# Input for this task:
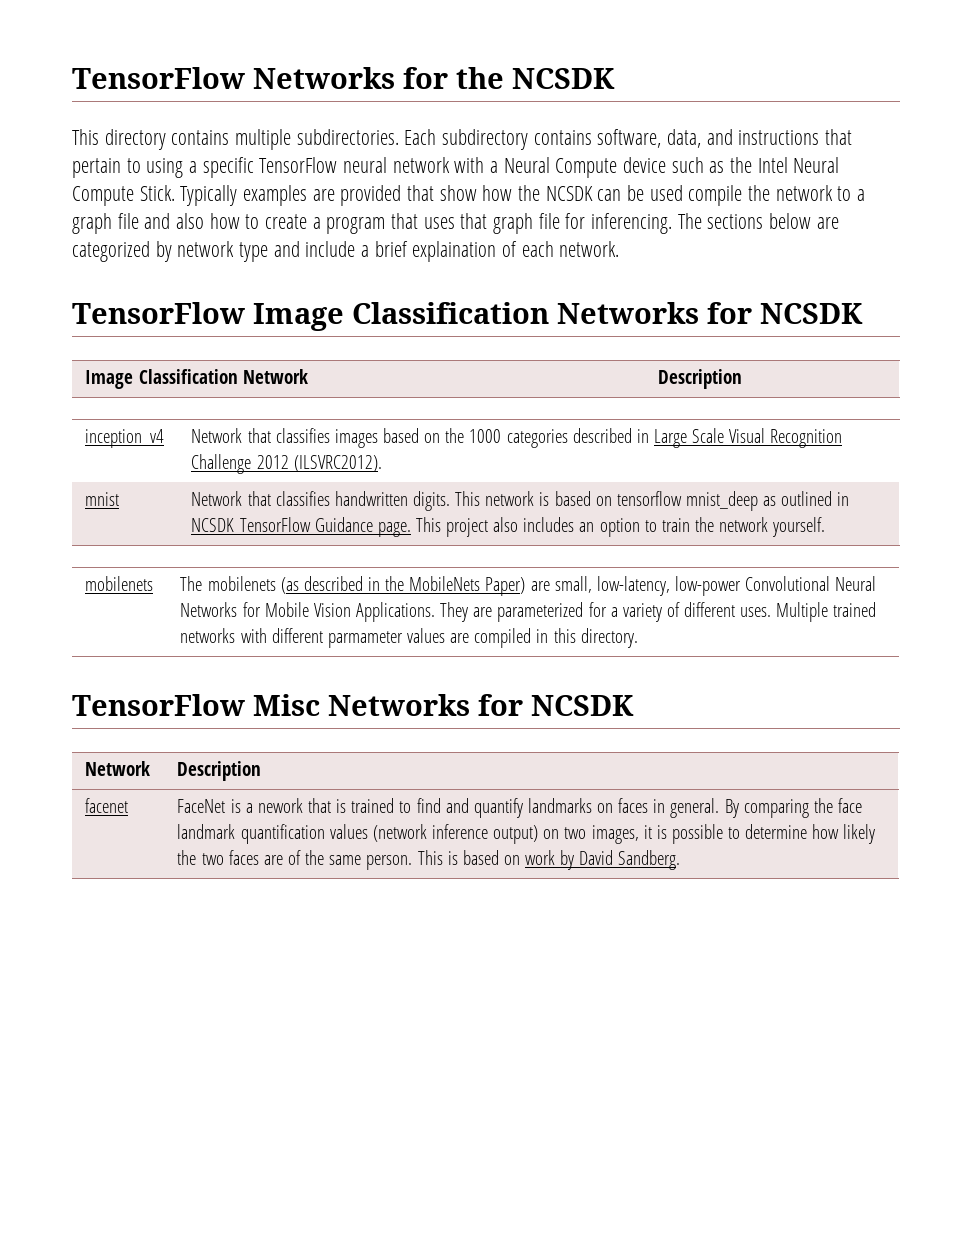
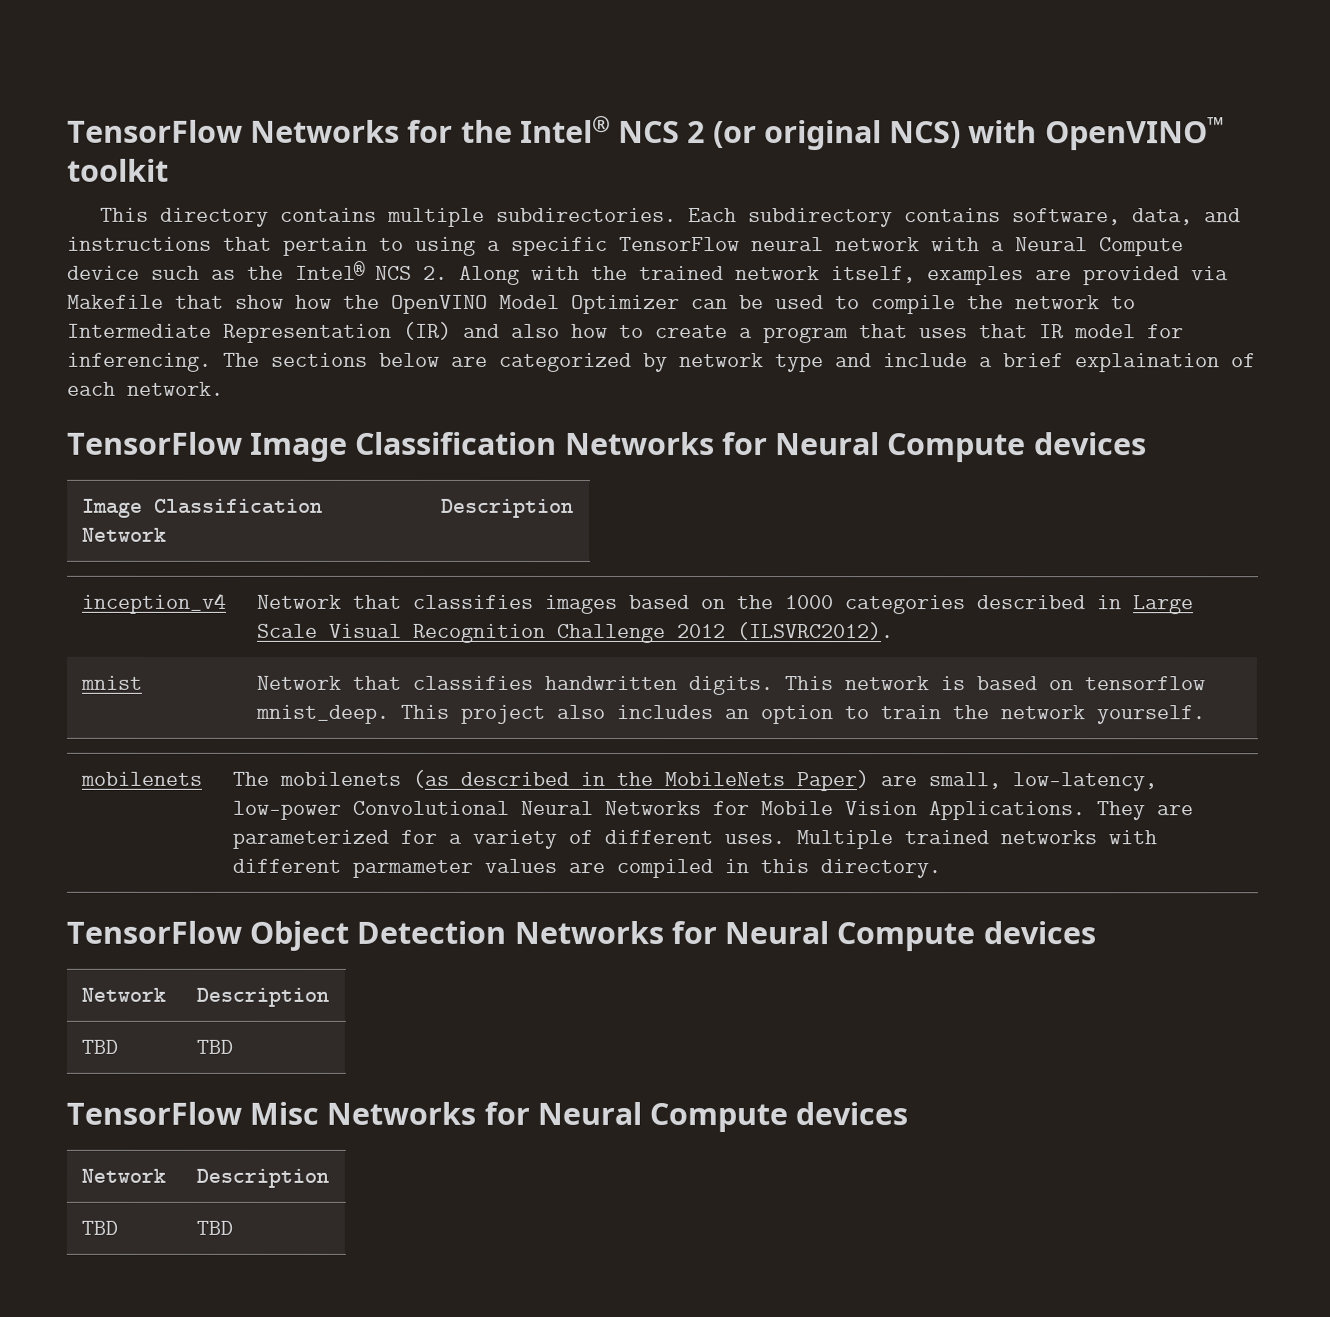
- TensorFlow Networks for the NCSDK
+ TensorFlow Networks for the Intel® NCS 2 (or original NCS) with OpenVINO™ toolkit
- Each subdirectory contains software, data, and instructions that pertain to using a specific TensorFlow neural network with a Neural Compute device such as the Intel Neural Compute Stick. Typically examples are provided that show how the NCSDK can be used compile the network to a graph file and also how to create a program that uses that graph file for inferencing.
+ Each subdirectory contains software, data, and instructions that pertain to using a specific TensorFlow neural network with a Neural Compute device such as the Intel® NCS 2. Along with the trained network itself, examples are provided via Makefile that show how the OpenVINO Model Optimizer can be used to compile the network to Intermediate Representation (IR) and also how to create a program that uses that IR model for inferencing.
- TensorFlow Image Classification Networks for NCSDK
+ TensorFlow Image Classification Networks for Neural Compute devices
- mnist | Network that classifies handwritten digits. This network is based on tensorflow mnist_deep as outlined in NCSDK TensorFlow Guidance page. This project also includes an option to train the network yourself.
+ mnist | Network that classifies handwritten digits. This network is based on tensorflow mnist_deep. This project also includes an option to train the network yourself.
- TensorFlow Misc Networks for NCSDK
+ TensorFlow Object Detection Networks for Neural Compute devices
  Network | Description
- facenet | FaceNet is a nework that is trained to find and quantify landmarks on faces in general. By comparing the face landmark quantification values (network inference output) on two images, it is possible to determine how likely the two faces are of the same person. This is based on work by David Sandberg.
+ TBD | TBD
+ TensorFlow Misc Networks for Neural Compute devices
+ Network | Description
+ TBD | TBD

# Exercise prompt:
Looking at the material above, count the lines where the word "devices" occurs, and answer with that count alone.

# Written answer:
3